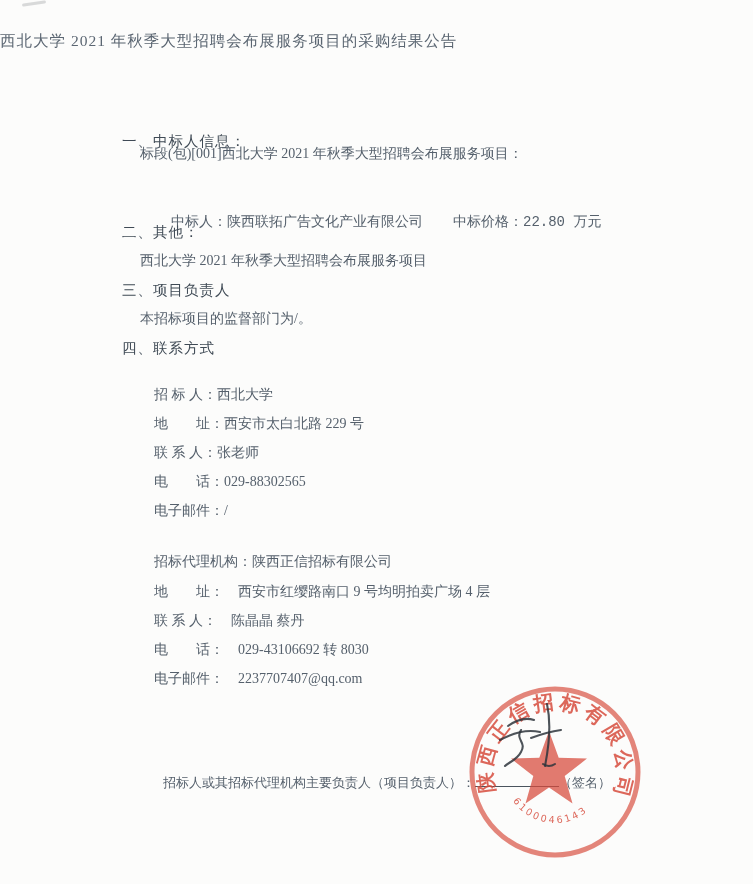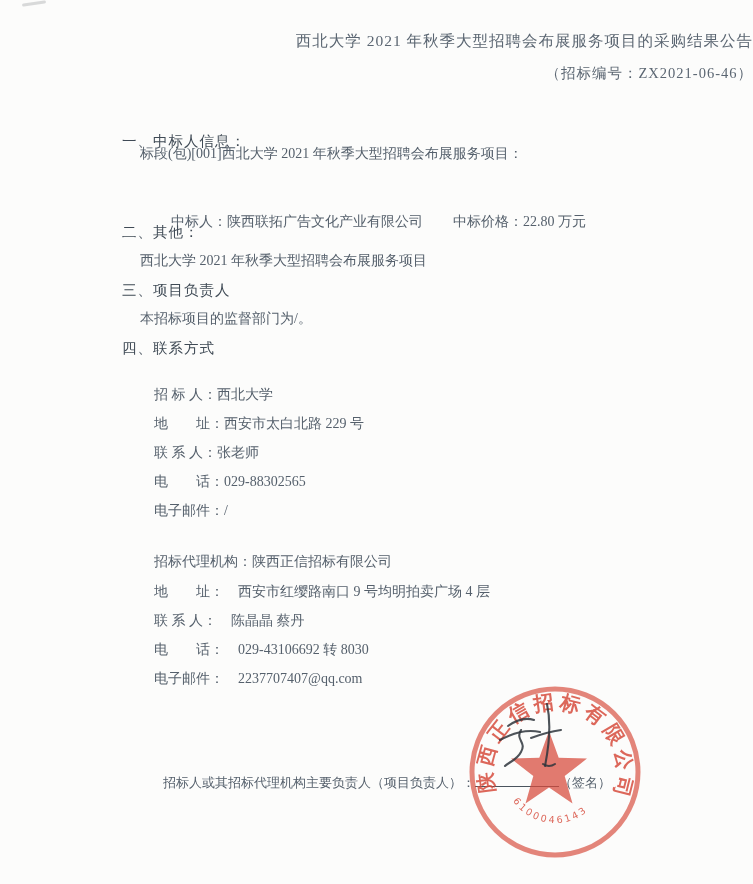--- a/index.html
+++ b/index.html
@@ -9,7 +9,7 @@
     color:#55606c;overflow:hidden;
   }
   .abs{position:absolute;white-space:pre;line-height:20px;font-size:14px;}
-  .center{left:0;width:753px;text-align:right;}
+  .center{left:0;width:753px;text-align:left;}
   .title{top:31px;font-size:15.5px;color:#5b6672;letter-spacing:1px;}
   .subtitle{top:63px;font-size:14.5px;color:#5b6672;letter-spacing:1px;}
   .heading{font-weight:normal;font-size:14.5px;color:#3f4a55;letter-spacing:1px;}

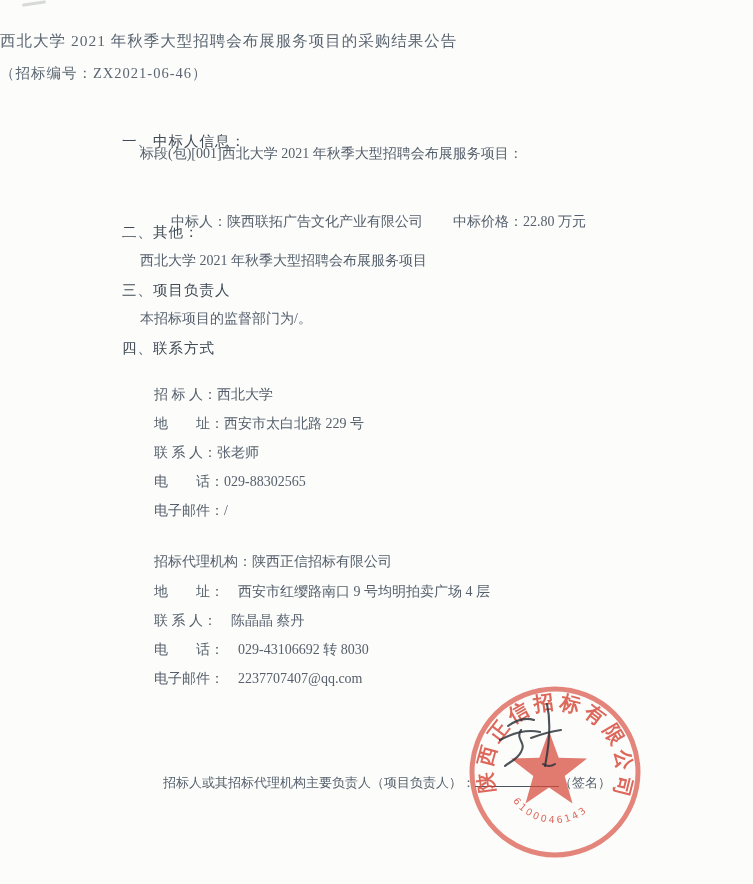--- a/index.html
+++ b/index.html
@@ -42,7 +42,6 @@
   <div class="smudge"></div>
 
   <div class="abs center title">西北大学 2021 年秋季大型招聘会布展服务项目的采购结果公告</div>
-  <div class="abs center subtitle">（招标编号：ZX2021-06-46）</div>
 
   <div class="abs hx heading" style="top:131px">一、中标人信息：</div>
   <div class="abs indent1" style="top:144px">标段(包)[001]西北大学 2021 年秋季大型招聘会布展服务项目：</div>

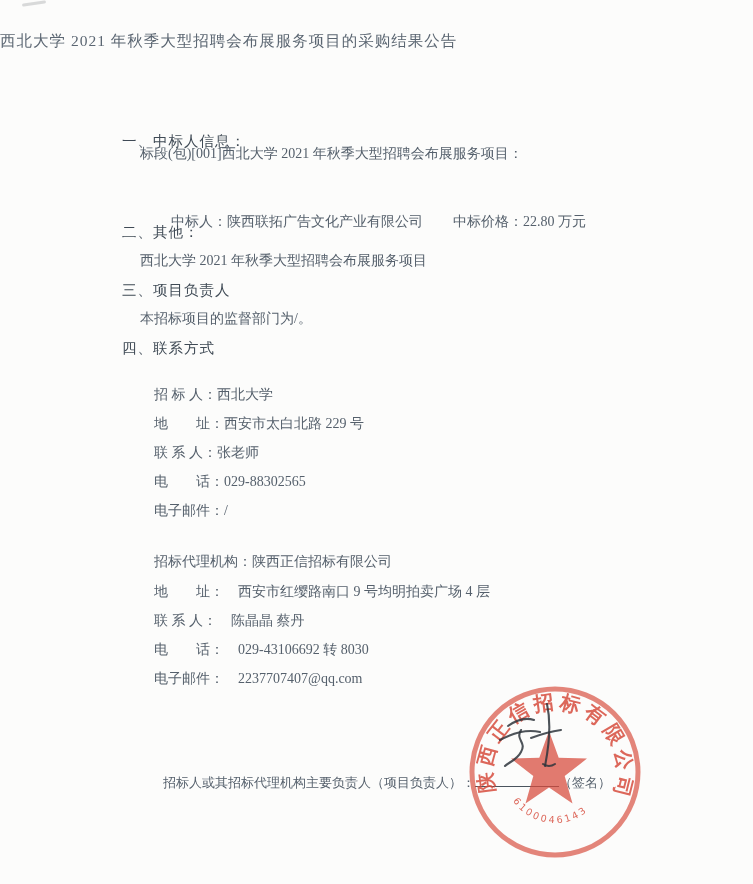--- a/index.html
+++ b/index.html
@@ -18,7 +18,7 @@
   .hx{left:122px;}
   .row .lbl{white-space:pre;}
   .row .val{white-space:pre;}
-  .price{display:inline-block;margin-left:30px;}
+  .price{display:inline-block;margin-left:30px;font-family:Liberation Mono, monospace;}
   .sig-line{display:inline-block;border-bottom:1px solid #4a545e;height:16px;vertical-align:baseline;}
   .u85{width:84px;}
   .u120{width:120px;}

● ● ● ● ● ● ●

Could you please repeat the entries above exactly, with every picture left out?

--- a/index.html
+++ b/index.html
@@ -9,7 +9,7 @@
     color:#55606c;overflow:hidden;
   }
   .abs{position:absolute;white-space:pre;line-height:20px;font-size:14px;}
-  .center{left:0;width:753px;text-align:right;}
+  .center{left:0;width:753px;text-align:left;}
   .title{top:31px;font-size:15.5px;color:#5b6672;letter-spacing:1px;}
   .subtitle{top:63px;font-size:14.5px;color:#5b6672;letter-spacing:1px;}
   .heading{font-weight:normal;font-size:14.5px;color:#3f4a55;letter-spacing:1px;}

--- a/index.html
+++ b/index.html
@@ -42,7 +42,6 @@
   <div class="smudge"></div>
 
   <div class="abs center title">西北大学 2021 年秋季大型招聘会布展服务项目的采购结果公告</div>
-  <div class="abs center subtitle">（招标编号：ZX2021-06-46）</div>
 
   <div class="abs hx heading" style="top:131px">一、中标人信息：</div>
   <div class="abs indent1" style="top:144px">标段(包)[001]西北大学 2021 年秋季大型招聘会布展服务项目：</div>

--- a/index.html
+++ b/index.html
@@ -18,7 +18,7 @@
   .hx{left:122px;}
   .row .lbl{white-space:pre;}
   .row .val{white-space:pre;}
-  .price{display:inline-block;margin-left:30px;}
+  .price{display:inline-block;margin-left:30px;font-family:Liberation Mono, monospace;}
   .sig-line{display:inline-block;border-bottom:1px solid #4a545e;height:16px;vertical-align:baseline;}
   .u85{width:84px;}
   .u120{width:120px;}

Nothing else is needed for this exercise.